EXERCISE REQUIREMENTS: Please reproduce the listing in its entirety, exactly as written, but without images.

EXTRACTED RECORDS:
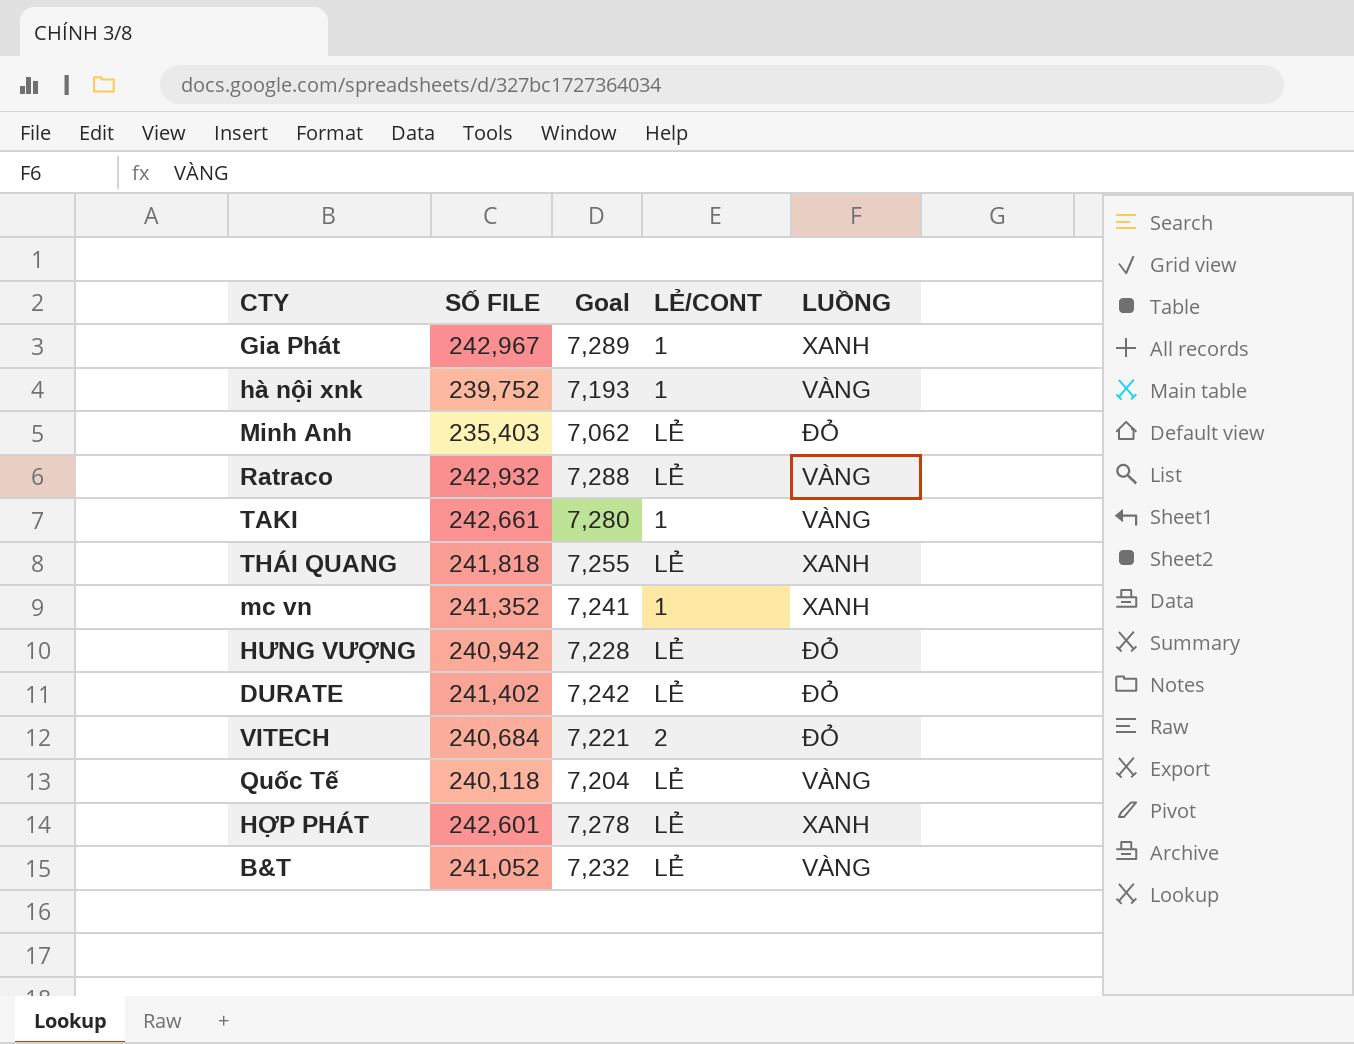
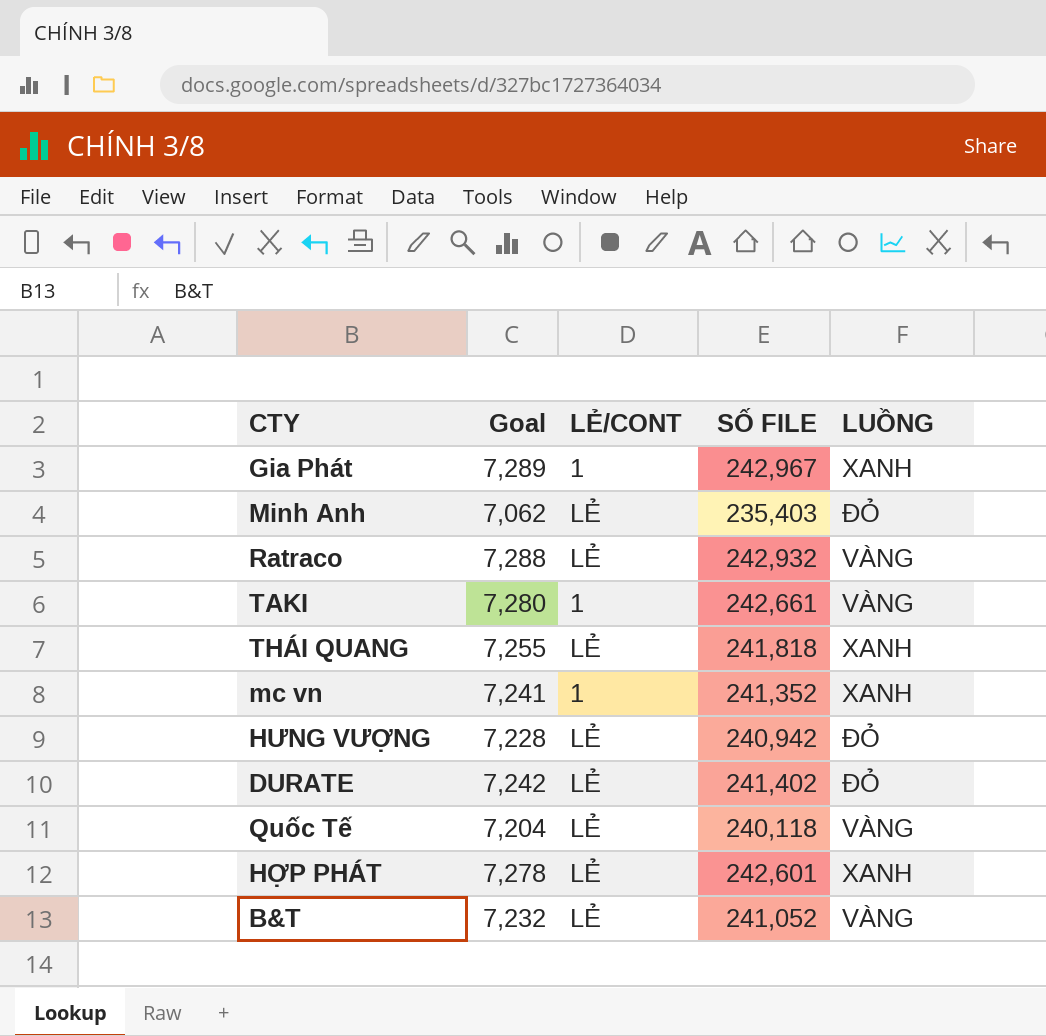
column SỐ FILE | position: 2 -> 4
row hà nội xnk: 239,752 | 7,193 | 1 | VÀNG -> none
row VITECH: 240,684 | 7,221 | 2 | ĐỎ -> none

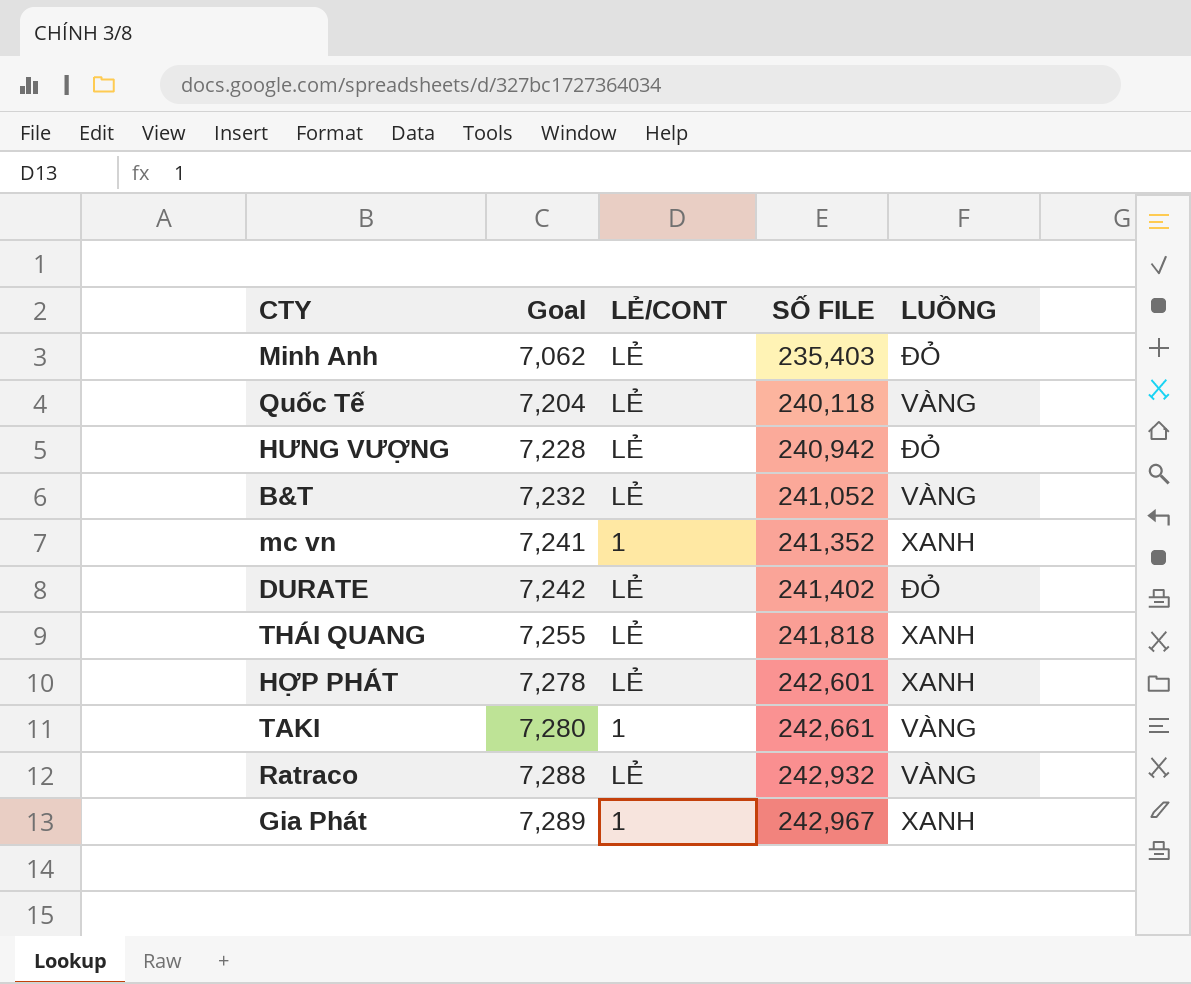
row order: none -> Goal ascending

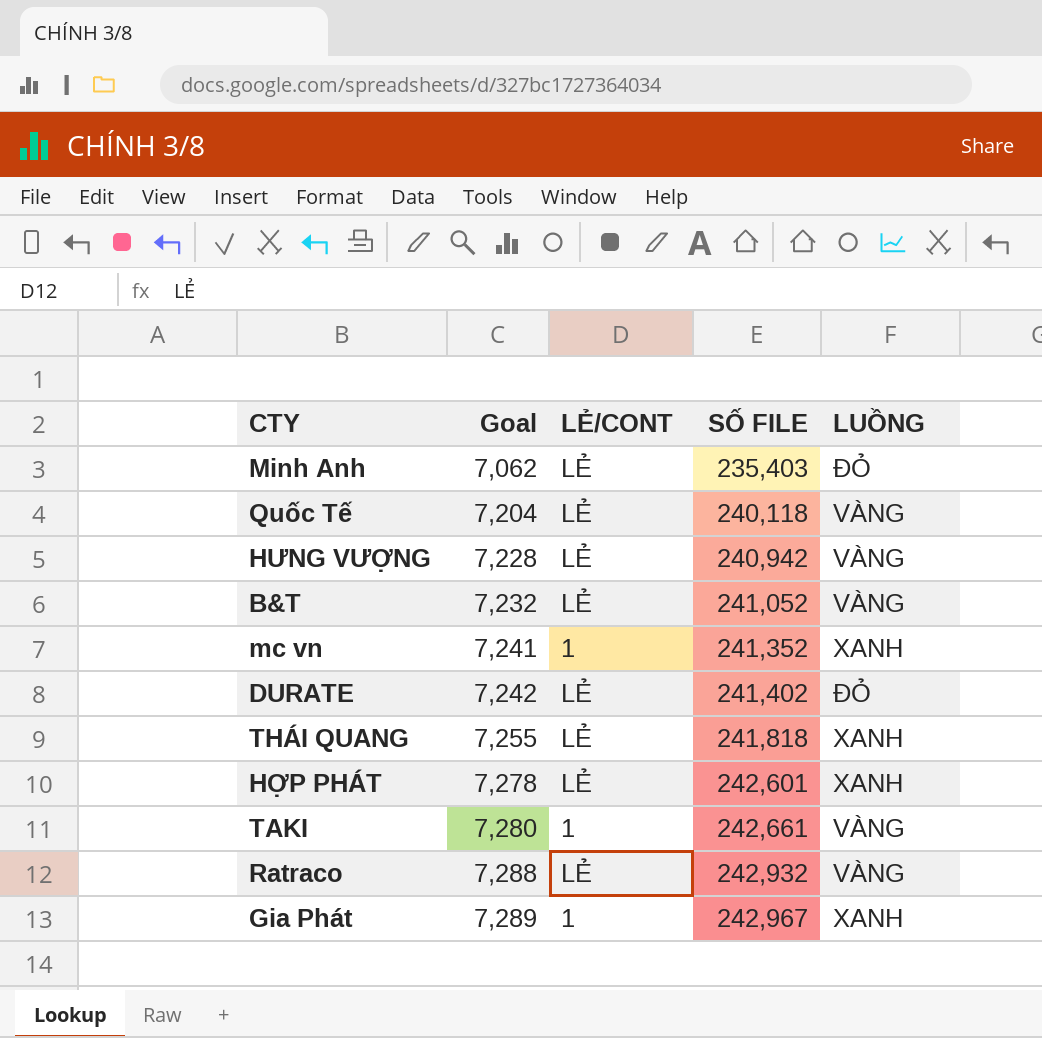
HƯNG VƯỢNG | LUỒNG: ĐỎ -> VÀNG

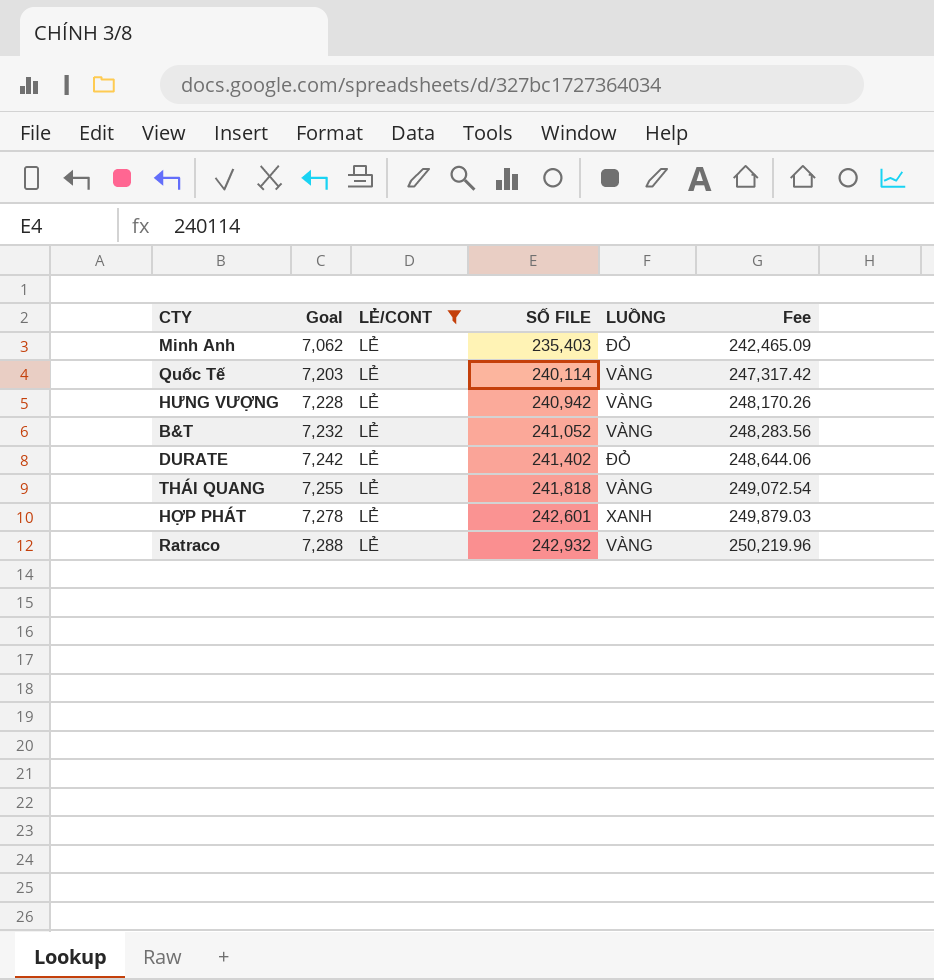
filter: none -> LẺ/CONT = LẺ
column Fee | formula: none -> [SỐ FILE] * 1.03
Quốc Tế | Goal: 7,204 -> 7,203
Quốc Tế | SỐ FILE: 240,118 -> 240,114
THÁI QUANG | LUỒNG: XANH -> VÀNG

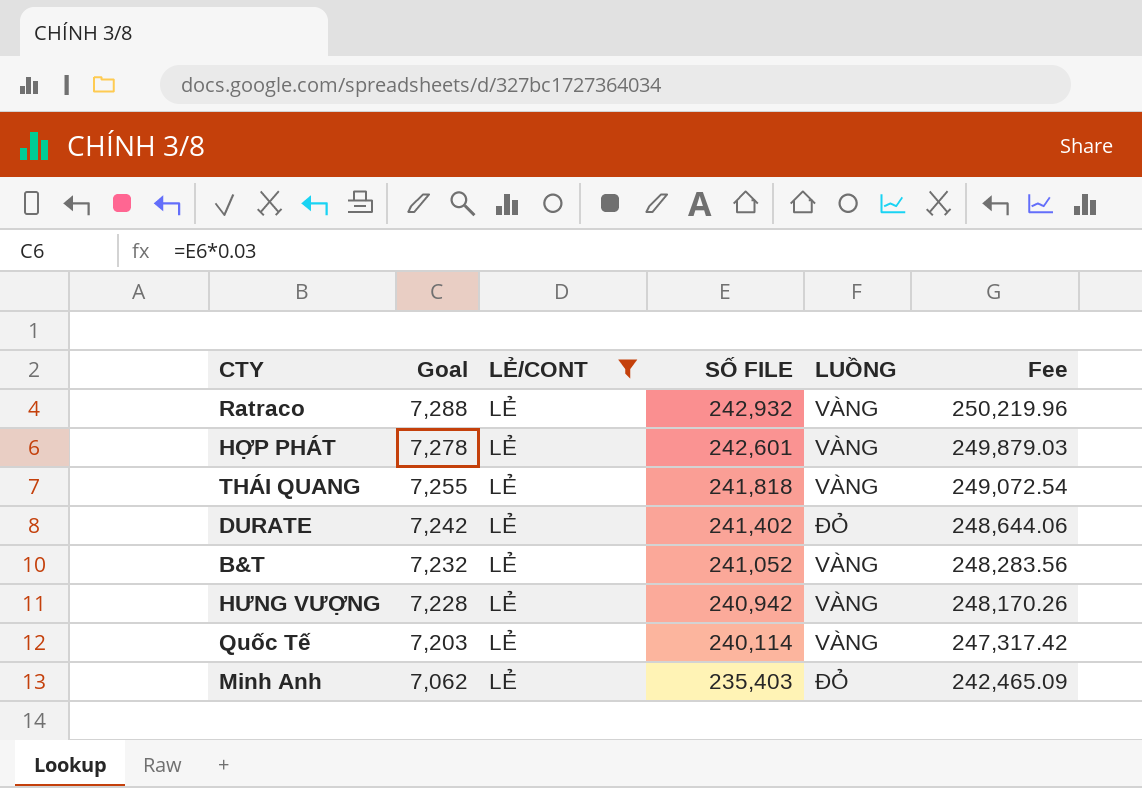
row order: Goal ascending -> Goal descending
HỢP PHÁT | LUỒNG: XANH -> VÀNG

RESULT:
column SỐ FILE | position: 2 -> 4
row hà nội xnk: 239,752 | 7,193 | 1 | VÀNG -> none
row VITECH: 240,684 | 7,221 | 2 | ĐỎ -> none

row order: none -> Goal ascending

HƯNG VƯỢNG | LUỒNG: ĐỎ -> VÀNG

filter: none -> LẺ/CONT = LẺ
column Fee | formula: none -> [SỐ FILE] * 1.03
Quốc Tế | Goal: 7,204 -> 7,203
Quốc Tế | SỐ FILE: 240,118 -> 240,114
THÁI QUANG | LUỒNG: XANH -> VÀNG

row order: Goal ascending -> Goal descending
HỢP PHÁT | LUỒNG: XANH -> VÀNG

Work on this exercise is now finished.